<h1>Produce commits by day</h1>

Use rows in sorted_commits.csv to produce a count of commits for inclusive dates in the table. Each row represents a single commit.

In [5]:
project = 'spack'

In [6]:
import pandas as pd

In [7]:
sorted_commits = pd.read_csv('sorted_'+project+'_commits.csv')

In [8]:
len(sorted_commits)

10913

In [9]:
sorted_commits.head(50)

Unnamed: 0,day_name,day_of_month,doy,files,message,month,name,utc_offset,year
0,Wednesday,13,44,"[b'.gitignore', b'bin/spack']",Initial version of spack with one package:...,2,b'Todd Gamblin <tgamblin@llnl.gov>',57600,2013
1,Monday,18,49,"[b'4 +1,4 @@']",Require python2.7\n,2,b'Todd Gamblin <tgamblin@llnl.gov>',57600,2013
2,Monday,18,49,"[b',7 +19,7 @@ import spack']","Dependencies now work. Added libelf, libd...",2,b'Todd Gamblin <tgamblin@llnl.gov>',57600,2013
3,Tuesday,19,50,"[b',7 +73,8 @@ for var in [""LD_LIBRARY_PATH"", ...",Fixed passing of dependence prefixes to cc...,2,b'Todd Gamblin <tgamblin@llnl.gov>',57600,2013
4,Tuesday,19,50,"[b'28 +4,29 @@ import os']","Fixes, remove parallel build for libdwarf ...",2,b'Todd Gamblin <tgamblin@llnl.gov>',57600,2013
5,Tuesday,19,50,"[b',6 +10,7 @@ def get_path(name):']","rpaths for dependencies. elf, dwarf, cmak...",2,b'Todd Gamblin <tgamblin@llnl.gov>',57600,2013
6,Wednesday,20,51,"[b',9 +65,9 @@ class MakeExecutable(Executable...",Fixed bug in parallel make option.\n,2,b'Todd Gamblin <tgamblin@llnl.gov>',57600,2013
7,Wednesday,20,51,"[b'12 +1,10 @@']",Added libunwind and fixed link issues in c...,2,b'Todd Gamblin <tgamblin@llnl.gov>',57600,2013
8,Thursday,21,52,"[b'5,6 +315,11 @@ class Package(object):']",Better handling of stage.\n - better sy...,2,b'Todd Gamblin <tgamblin@llnl.gov>',57600,2013
9,Thursday,21,52,"[b'1,6 +131,9 @@ class Package(object):']",Parallel bootstrap for cmake.\n,2,b'Todd Gamblin <tgamblin@llnl.gov>',57600,2013


In [10]:
import datetime
from dateutil import parser


## Here is starting date

In [12]:
starting_year = sorted_commits.loc[0,'year']
starting_month = sorted_commits.loc[0,'month']
starting_day = sorted_commits.loc[0,'day_of_month']
starting_obj = datetime.date(starting_year, starting_month, starting_day)
starting_obj

datetime.date(2013, 2, 13)

## Here is ending date

In [13]:
ending_year = sorted_commits.iloc[-1]['year']
ending_month = sorted_commits.iloc[-1]['month']
ending_day = sorted_commits.iloc[-1]['day_of_month']
ending_obj = datetime.date(ending_year, ending_month, ending_day)
ending_obj

datetime.date(2019, 7, 3)

We should end up with a list of this length, item for each day.

In [14]:
td = ending_obj - starting_obj
td.days

2331

## wrangling code

Goal: go through everyday between starting and ending dates. For each day count how many commits occured, 0 is possible. Produce a list of commits per day.

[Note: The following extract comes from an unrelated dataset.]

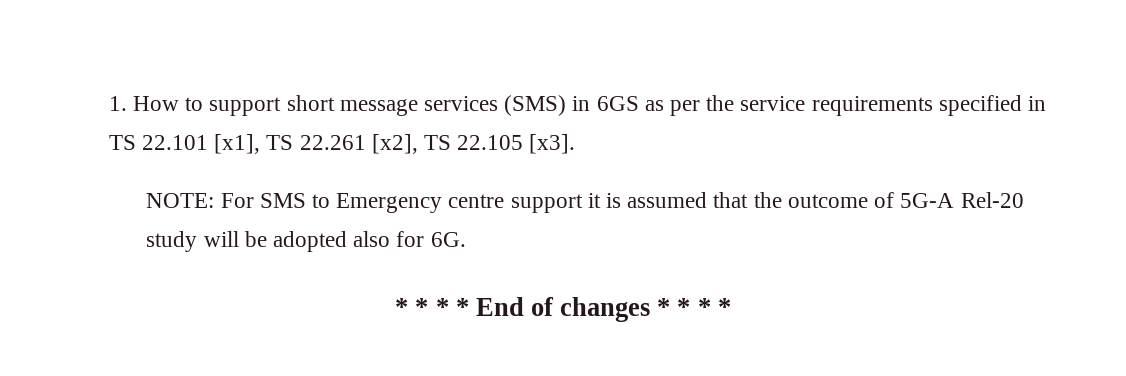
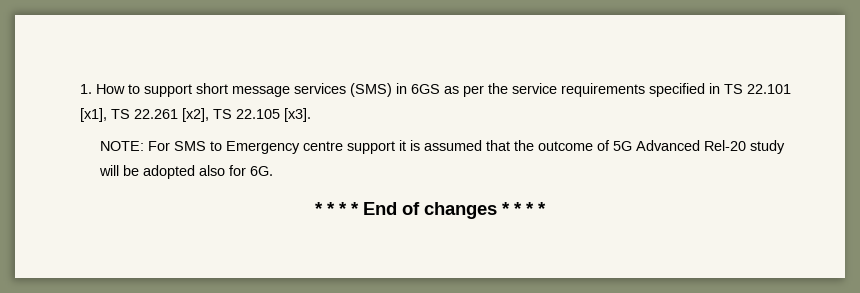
- NOTE: For SMS to Emergency centre support it is assumed that the outcome of 5G-A Rel-20 study will be adopted also for 6G.
+ NOTE: For SMS to Emergency centre support it is assumed that the outcome of 5G Advanced Rel-20 study will be adopted also for 6G.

Actual method: loop through rows of table. Keep values needed to (a) count rows with same date, (b) count days skipped leading to a sequence of 0 entries, and (c) determine when switch years so can reset values.

In [15]:
current_day = int(sorted_commits.loc[0,'doy'])  #day of year: 1-365 (or 366 on leap years)
current_year = sorted_commits.loc[0,'year']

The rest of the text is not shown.